Arlin and Molly soon marry, and after playing a few songs at a local honky-tonk, Grove becomes a professional musician when he's offered 75 dollars a week for a standing Saturday night gig. Word about Grove begins to spread, and entertainment lawyer Wesley Lang (Gordon Oas-Heim) offers to take over his management and take him to the big time. Lang's paramour Margo (CeCe Whitney) helps give Arlin's act some polish, and before long the singer is knocking 'em dead on the country circuit, and even playing the Grand Ole Opry.

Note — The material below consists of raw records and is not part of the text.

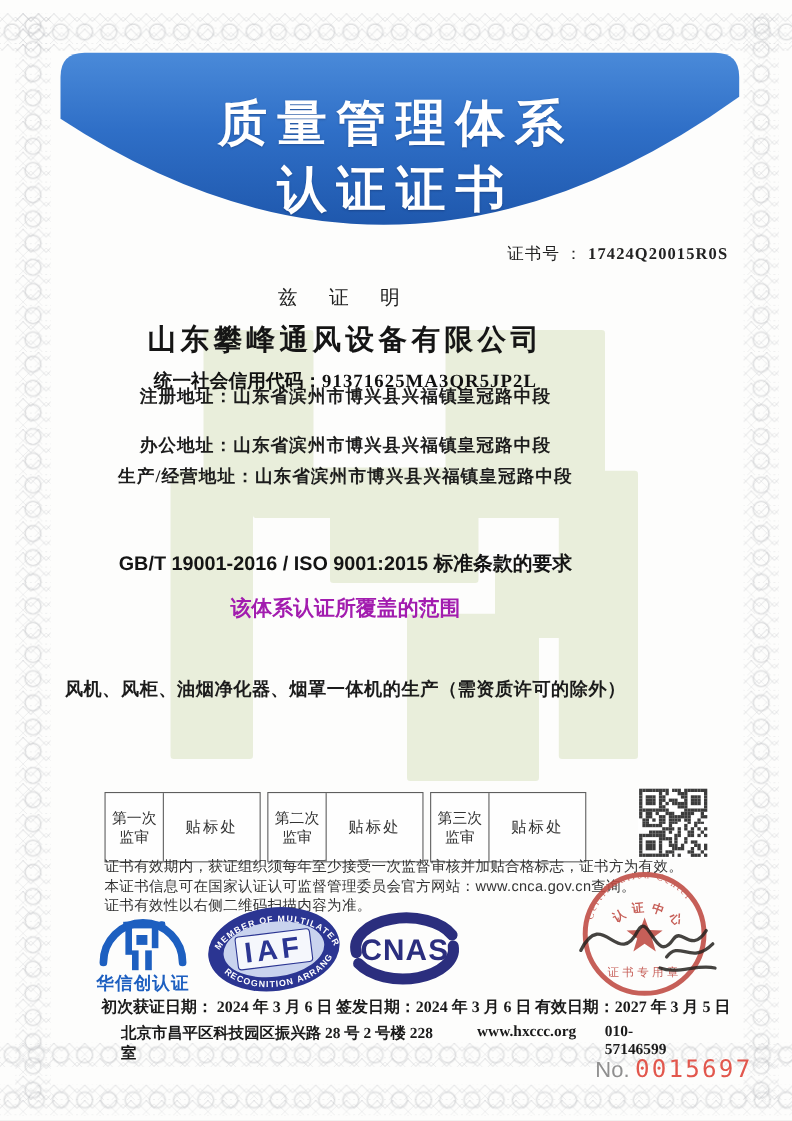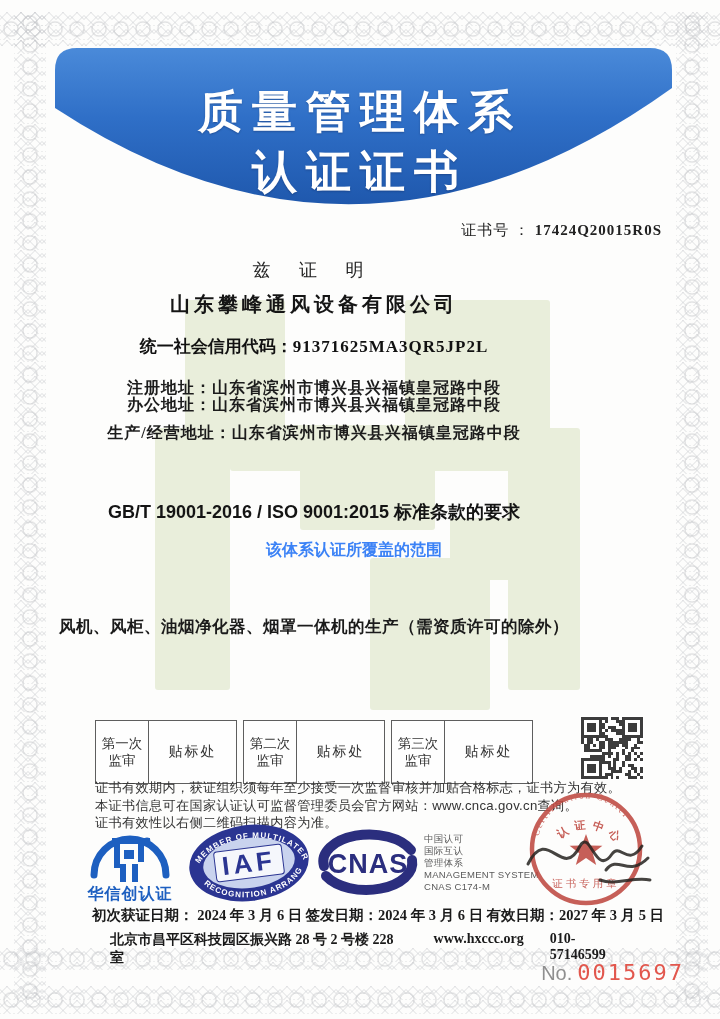--- a/index.html
+++ b/index.html
@@ -43,30 +43,30 @@
     font-family:"Liberation Serif",serif;text-shadow:0 1px 2px rgba(0,0,30,.25);}
   .bt1{top:82px;} .bt2{top:142px;}
 
   .layer{position:absolute;left:0;top:0;width:720px;height:1019px;z-index:3;}
 
   .cert-no{position:absolute;right:58px;top:221px;font-size:15px;color:#222;letter-spacing:1px;}
   .cert-no b{font-weight:600;}
 
   .center-line{position:absolute;left:0;width:628px;text-align:center;}
   .heading-cizheng{top:258px;font-size:18px;letter-spacing:12px;color:#222;}
-  .company{top:291px;font-size:20px;font-weight:700;letter-spacing:4px;
+  .company{top:291px;font-size:26px;font-weight:700;letter-spacing:4px;
     font-family:"Liberation Sans",sans-serif;color:#151515;}
   .credit{top:335px;font-size:17px;font-weight:700;color:#111;}
   .credit .lbl{font-family:"Liberation Sans",sans-serif;}
   .credit .val{font-family:"Liberation Serif",serif;letter-spacing:1px;}
   .addr{font-size:16px;font-weight:600;color:#1c1c1c;letter-spacing:1px;}
-  .addr1{top:378px;} .addr2{top:395px;} .addr3{top:423px;}
+  .addr1{top:350px;} .addr2{top:395px;} .addr3{top:423px;}
   .conform{top:463px;font-size:16px;font-weight:700;font-family:"Liberation Sans",sans-serif;color:#161616;}
   .standard{top:500px;font-size:18px;font-weight:700;font-family:"Liberation Sans",sans-serif;color:#141414;}
-  .scope-head{top:540px;font-size:16px;font-weight:700;font-family:"Liberation Sans",sans-serif;color:#3b82f6;padding-left:40px;}
+  .scope-head{top:540px;font-size:19px;font-weight:700;font-family:"Liberation Sans",sans-serif;color:#a21caf;}
   .scope-text{top:616px;font-size:16.5px;font-weight:600;color:#1b1b1b;letter-spacing:.5px;text-align:center;}
 
   
   .audit-box{position:absolute;top:700px;width:140px;height:62px;border:1.5px solid #5e5e5e;
     display:flex;background:rgba(255,255,255,.6);margin-top:20px;}
   .ab1{left:95px;} .ab2{left:243px;} .ab3{left:391px;}
   .audit-label{width:52px;border-right:1.5px solid #5e5e5e;display:flex;flex-direction:column;
     align-items:center;justify-content:center;font-family:"Liberation Sans",sans-serif;
     font-size:13.5px;color:#333;line-height:17px;}
   .audit-cell{flex:1;display:flex;align-items:center;justify-content:center;
@@ -653,27 +653,20 @@
           <textPath href="#iafBot" startOffset="6%">RECOGNITION ARRANGEMENT</textPath>
         </text>
       </g>
     </svg>
 
     <svg class="logo" style="left:312px;top:826px;" width="112" height="72" viewBox="0 0 112 72">
       <path d="M 12,40 A 46,27 0 0 1 99,24" fill="none" stroke="#2b2e7e" stroke-width="10" stroke-linecap="round"></path>
       <path d="M 100,34 A 46,27 0 0 1 14,50" fill="none" stroke="#2b2e7e" stroke-width="10" stroke-linecap="round"></path>
       <text x="56" y="47" text-anchor="middle" font-size="27" font-weight="bold" font-family="Liberation Sans, sans-serif" fill="#2b2e7e" letter-spacing="1">CNAS</text>
     </svg>
-    <div class="cnas-side">
-      <div>中国认可</div>
-      <div>国际互认</div>
-      <div>管理体系</div>
-      <div>MANAGEMENT SYSTEM</div>
-      <div>CNAS C174-M</div>
-    </div>
 
     <svg class="logo" style="left:516px;top:786px;" width="148" height="132" viewBox="0 0 148 132">
       <g opacity="0.88">
         <circle cx="70" cy="63" r="54" fill="none" stroke="#bf4a42" stroke-width="4.5"></circle>
         <path id="sealArc" d="M 24,75 A 48,48 0 1 1 116,73" fill="none"></path>
         <text font-size="9" fill="#bf4a42" font-family="Liberation Serif, serif" letter-spacing="2">
           <textPath href="#sealArc" startOffset="14%">Certification Center</textPath>
         </text>
         <path id="sealArc2" d="M 33,72 A 39,39 0 0 1 108,70" fill="none"></path>
         <text font-size="11" font-weight="bold" fill="#bf4a42" letter-spacing="6">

Lang takes it upon himself to break up Arlin and Molly's marriage, convinced it would be better for Grove's career if he were single, and Molly, now expecting a baby, is left heartbroken. Arlin soon finds himself of the other side of Lang's machinations when the manager wrongly suspects his new client is having an affair with Margo; Lang sabotages Grove with a booking at a ritzy supper club, and thinking his career is over, Grove turns to the bottle. An apologetic Margo consoles Arlin, and helps him get back to Molly. (Special thanks to Mark Deming, AMG)
While the film was a modest success, this would be the only movie which featured Waylon Jennings as a lead actor. Waylon himself stated in his autobiography (1994, Warner Books) that his performances were not as good as they could have been, and cautioned fans against seeing the film. Eventually, Waylon stopped playing "Green River" (released as a single by RCA) in his live performances.

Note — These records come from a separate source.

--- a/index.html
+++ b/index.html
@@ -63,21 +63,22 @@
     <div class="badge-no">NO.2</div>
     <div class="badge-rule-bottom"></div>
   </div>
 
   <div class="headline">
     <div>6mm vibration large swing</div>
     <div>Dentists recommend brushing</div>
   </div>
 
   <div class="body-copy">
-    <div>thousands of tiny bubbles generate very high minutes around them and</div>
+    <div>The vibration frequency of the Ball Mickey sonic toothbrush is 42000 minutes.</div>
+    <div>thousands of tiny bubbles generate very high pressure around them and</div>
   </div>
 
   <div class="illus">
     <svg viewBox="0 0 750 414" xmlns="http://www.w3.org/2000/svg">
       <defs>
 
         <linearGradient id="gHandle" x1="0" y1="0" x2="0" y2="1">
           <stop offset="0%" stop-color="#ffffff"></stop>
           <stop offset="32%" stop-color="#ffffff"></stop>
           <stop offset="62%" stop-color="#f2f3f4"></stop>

Several years later, the film's title would prove prophetic: Waylon (with others) was openly rebelling against Nashville's producer-oriented approach to recording. Ironically, the film was pulled from distribution in the mid-1970s, and despite the upsurge in Waylon's popularity in the late 1970s and early 1980s, Nashville Rebel would neither be seen on TV nor be officially released on video until the mid-1990s.

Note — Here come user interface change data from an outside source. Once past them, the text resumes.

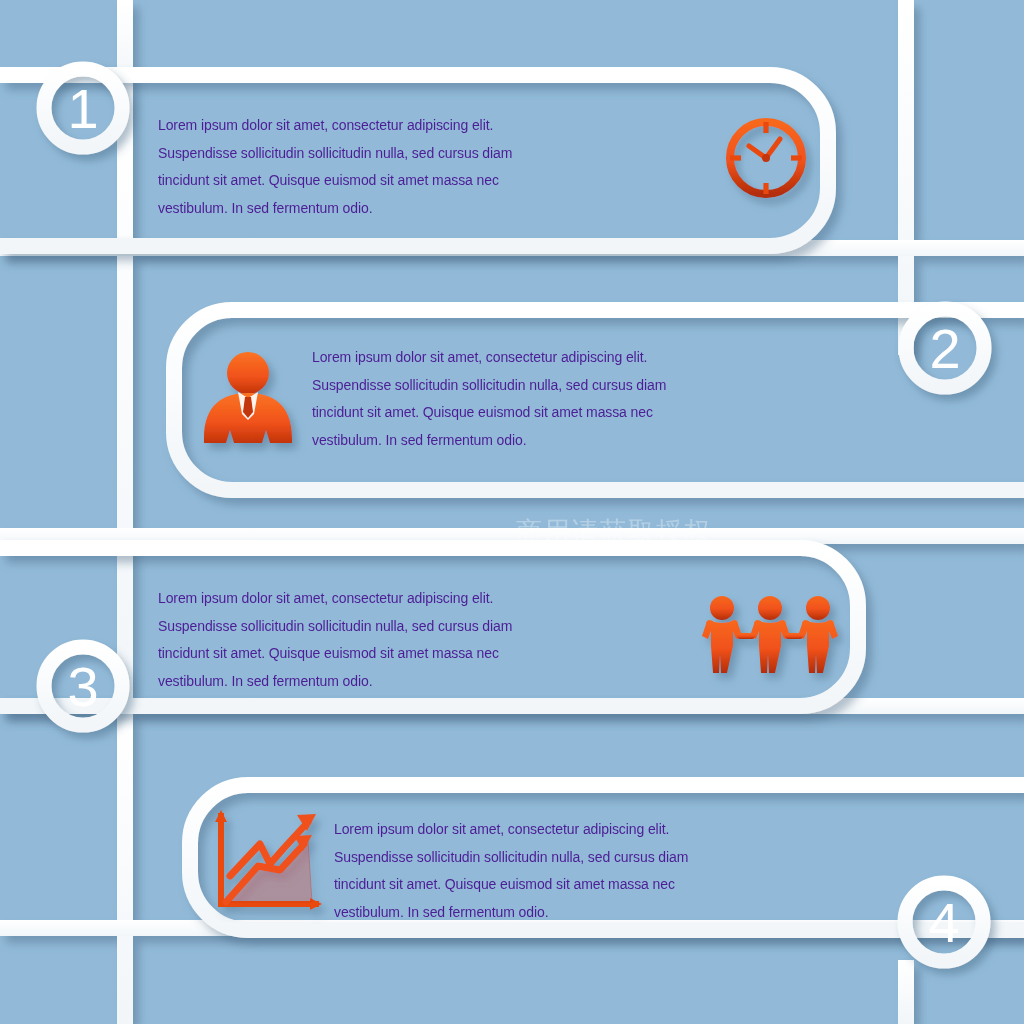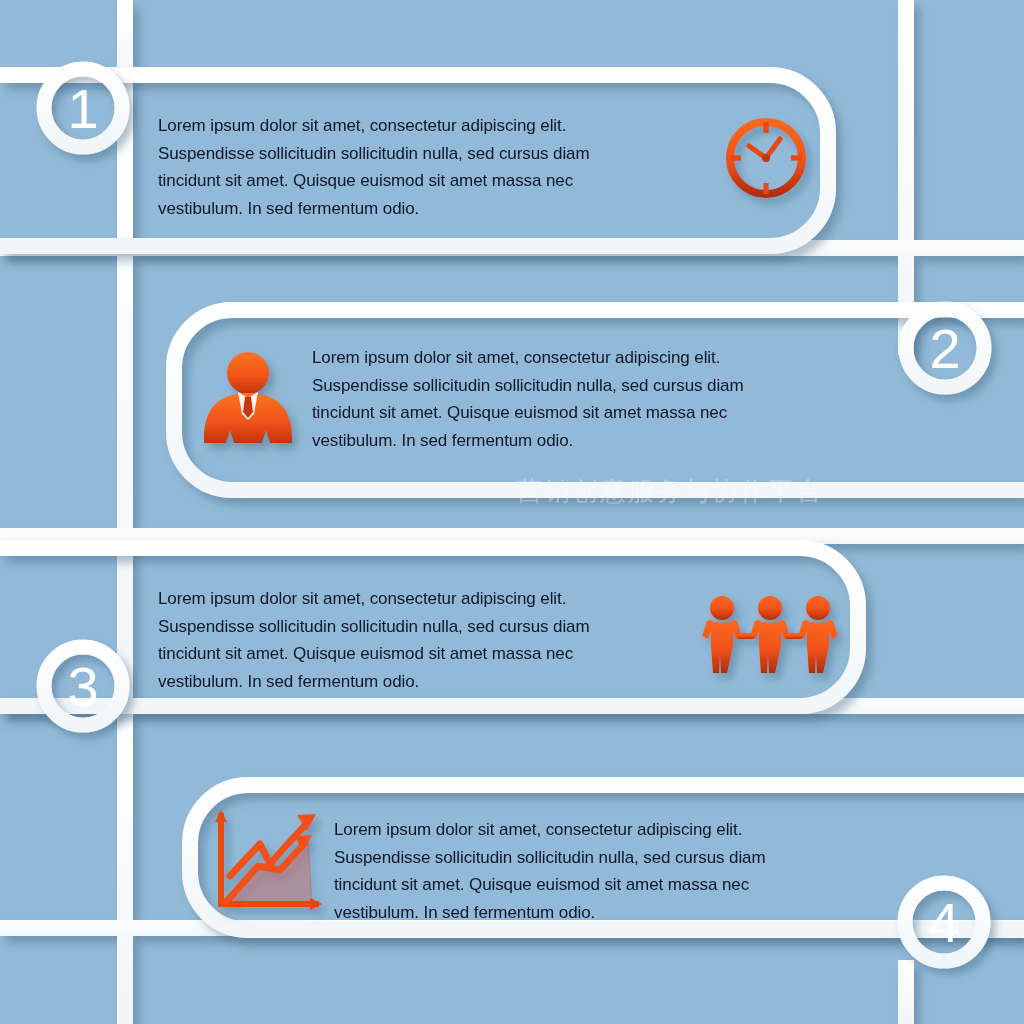--- a/index.html
+++ b/index.html
@@ -21,22 +21,22 @@
     position: absolute;
     left: 0; top: 0;
     width: 1024px;
     height: 1024px;
   }
   .vecs { pointer-events: none; }
 
   
   .para {
     position: absolute;
-    color: #0f172a;
-    font-size: 17px;
+    color: #4c1d95;
+    font-size: 14px;
     line-height: 27.5px;
     letter-spacing: -0.1px;
     white-space: pre-line;
   }
   .para.left  { text-align: left; }
 
   
   .wm {
     position: absolute;
     pointer-events: none;
@@ -217,21 +217,21 @@
 
         <path d="M -42,40 L -10,4 L 12,8 L 36,-18" fill="none" stroke="#f0511a" stroke-width="7" stroke-linejoin="round" stroke-linecap="round"></path>
         <path d="M 44,-27 l -18,1 l 9,15 Z" fill="#f0511a"></path>
 
         <path d="M -38,14 L -8,-18 L 2,2 L 16,-14 L 40,-40" fill="none" stroke="#f0511a" stroke-width="7" stroke-linejoin="round" stroke-linecap="round"></path>
         <path d="M 48,-48 l -19,1 l 10,16 Z" fill="#f0511a"></path>
       </g>
     </g>
   </svg>
 
-  <div class="wm" id="wm-line1">营销创意服务与协作平台</div>
+  <div class="wm" id="wm-line2">商用请获取授权</div>
 
   <div class="para left" style="left: 158px; top: 112px; width: 560px; white-space: pre-line;">Lorem ipsum dolor sit amet, consectetur adipiscing elit.
 Suspendisse sollicitudin sollicitudin nulla, sed cursus diam
 tincidunt sit amet. Quisque euismod sit amet massa nec
 vestibulum. In sed fermentum odio.</div>
 
   <div class="para left" style="left: 312px; top: 344px; width: 560px; white-space: pre-line;">Lorem ipsum dolor sit amet, consectetur adipiscing elit.
 Suspendisse sollicitudin sollicitudin nulla, sed cursus diam
 tincidunt sit amet. Quisque euismod sit amet massa nec
 vestibulum. In sed fermentum odio.</div>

Upon release in 1966, Nashville Rebel was billed as a co-production between Fred A. Niles Productions and Nashville-based Show Biz, Inc., and distributed by American International Pictures. At some point, ownership of the film fell solely into the hands of Show Biz. Unfortunately, the assets of Show Biz lay dormant throughout the mid-1980s until the mid-1990s.
In the early 1990s, the video and film assets of Show Biz, Inc. were purchased from Norman Lear by Willie Nelson, who then created Act IV Productions, its sole purpose being management of the Show Biz library. Not long afterwards, Waylon himself became the owner to the rights of his first feature film.
Casting aside previous disapproval of the film, Jennings himself made the film available on VHS through his "Pony Express" store. In 2004, both Waylon's estate and Bear Family Records released DVDs of the movie. The Bear Family release offers chapter selection and adds the eleven songs found on the 1966 soundtrack LP.
When preparing the film for release on VHS and DVD, an anamorphic projection print was used rather than the original Techniscope negatives. As a result, the home video releases are indeed presented in a 1.78:1 aspect ratio. However, since the film was shot in Techniscope (a method often used by budget filmmakers), the correct exhibition ratio is 2.35:1. The 1.78:1 prints used are vertically compressed, intended to be projected with a special lens in order to achieve the proper aspect ratio. When viewed on a widescreen TV, the picture settings can be adjusted to the proper ratio.